El señor Ciceri sonrió con una sonrisa que el comisario conocía bien: la del cabrón que te está diciendo que has entendido perfectamente, pero no puedes probar una mierda.
—Al día siguiente, le presento la suma y él me jura que al cabo de un mes volverá a Florencia y hará honor al compromiso. Eso ocurría el 10 de abril, es decir, hace dos meses y medio. Entenderéis que la amistad está muy bien, pero diez mil liras no son calderilla.

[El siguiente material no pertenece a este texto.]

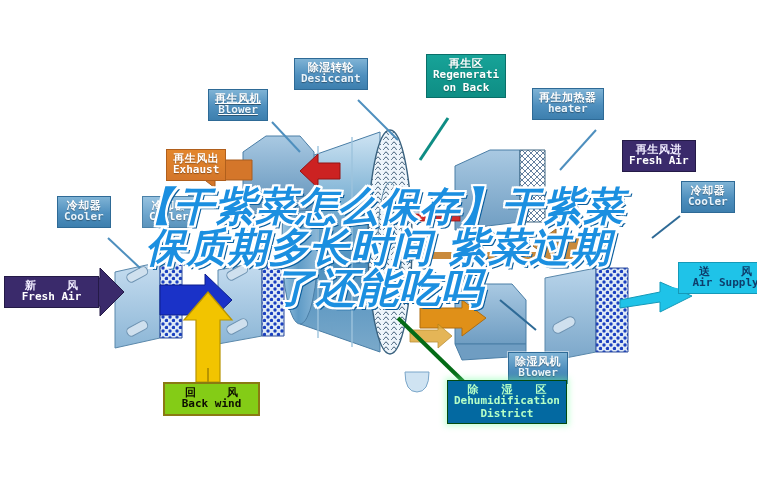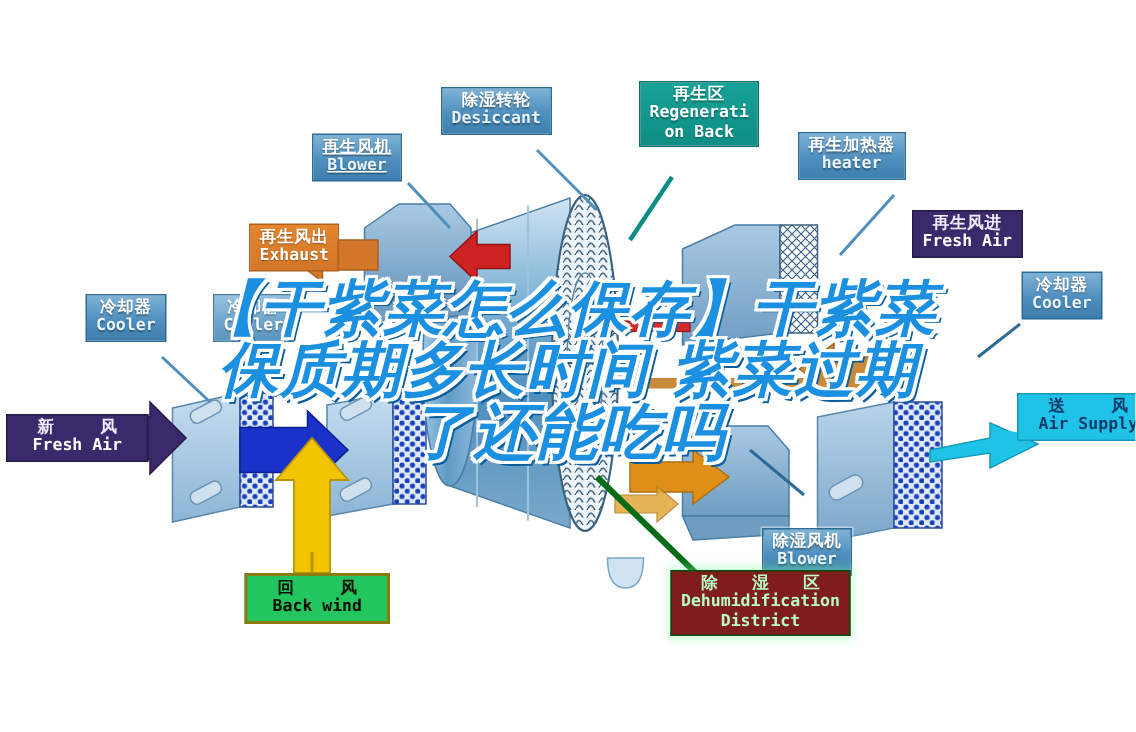"再生风进" div.callout { left: 608px -> 622px }
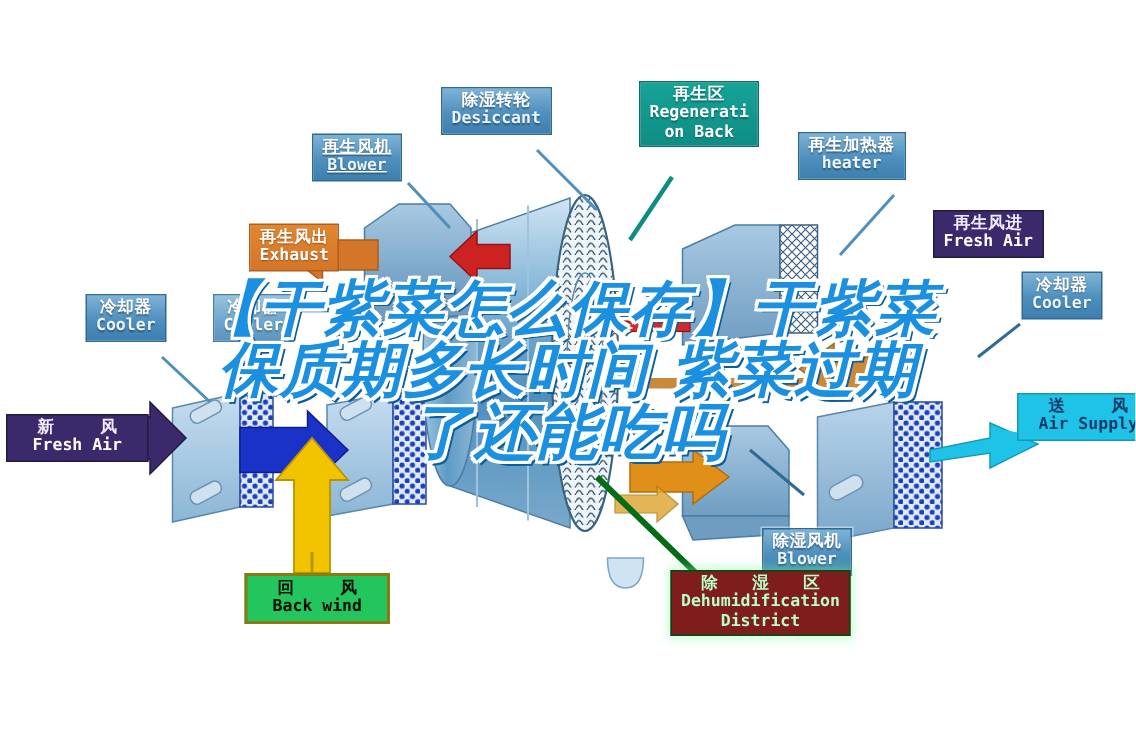"回 风" .cl-yellow { background: #22c55e -> #84cc16 }
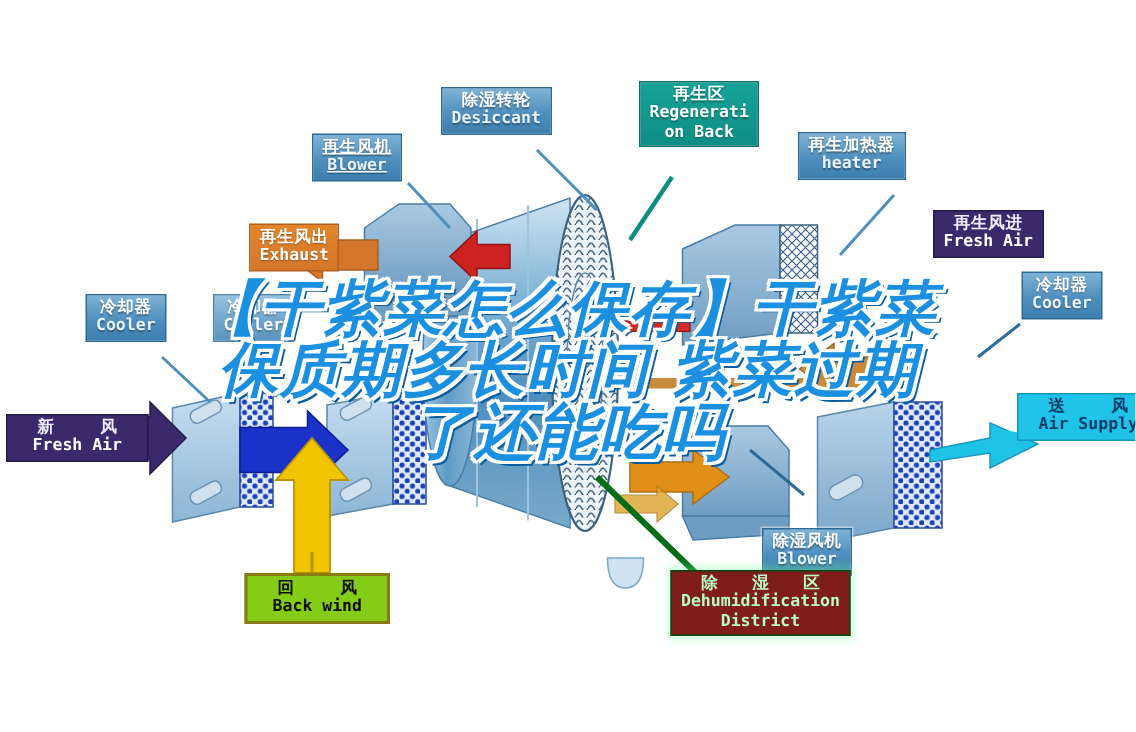"除 湿 区" .cl-green { background: #7f1d1d -> #0369a1 }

—Claro. Y vuestra amistad cuánto vale, ¿el quince por ciento?
—Venga, señor comisario, ¿os parezco alguien que presta dinero en usura?
Qué caradura, este Ciceri. Y luego hablan de los del Sur. Este tipo aventaja a los peores camorristas que haya conocido en mi vida.
—De todos modos, el señor barón ha cumplido con su palabra. Ayer, cuando llegamos al pueblo, hicimos un pequeño desvío hacia el despacho del señor Corradini, el caballero que gestiona el grupo de corredores de apuestas hípicas del hipódromo local. Tras retirar la ganancia, el señor barón pudo liberar finalmente su conciencia de esta deuda.
—Una auténtica buena acción por vuestra parte. ¿Y la historia de las fotografías?
—Vamos, señor comisario, ¿quería que me presentara en casa de mis amigos pidiendo dinero? No sería delicado. Sin embargo, con mucha frecuencia sucede que es difícil ser invitado. Vos sabéis, algunos de estos nobles manirrotos tienen familia, y a menudo esta familia no contempla con buenos ojos la invitación de un don nadie sin ni siquiera un cuarto de nobleza. Pero si el huésped en cuestión es un artista, las cosas cambian, ¿no creéis?
—¿Y vos no creéis que al señor barón no le será difícil decirme que vos pretendisteis un interés de usurero?
—¿Por qué debería hacerlo? Ya ha tenido bastantes asuntos desagradables este fin de semana. ¿Vos estáis seguro de que, más pronto o más tarde, os diría algo semejante?
No, maldito gilipollas. Tienes razón. El barón no dirá una palabra, igual, por lo demás, que todos los que acaban bajo las garras de los usureros. Por ahora no puedo hacerte nada, pero no me olvidaré de cómo te llamas y de dónde vives.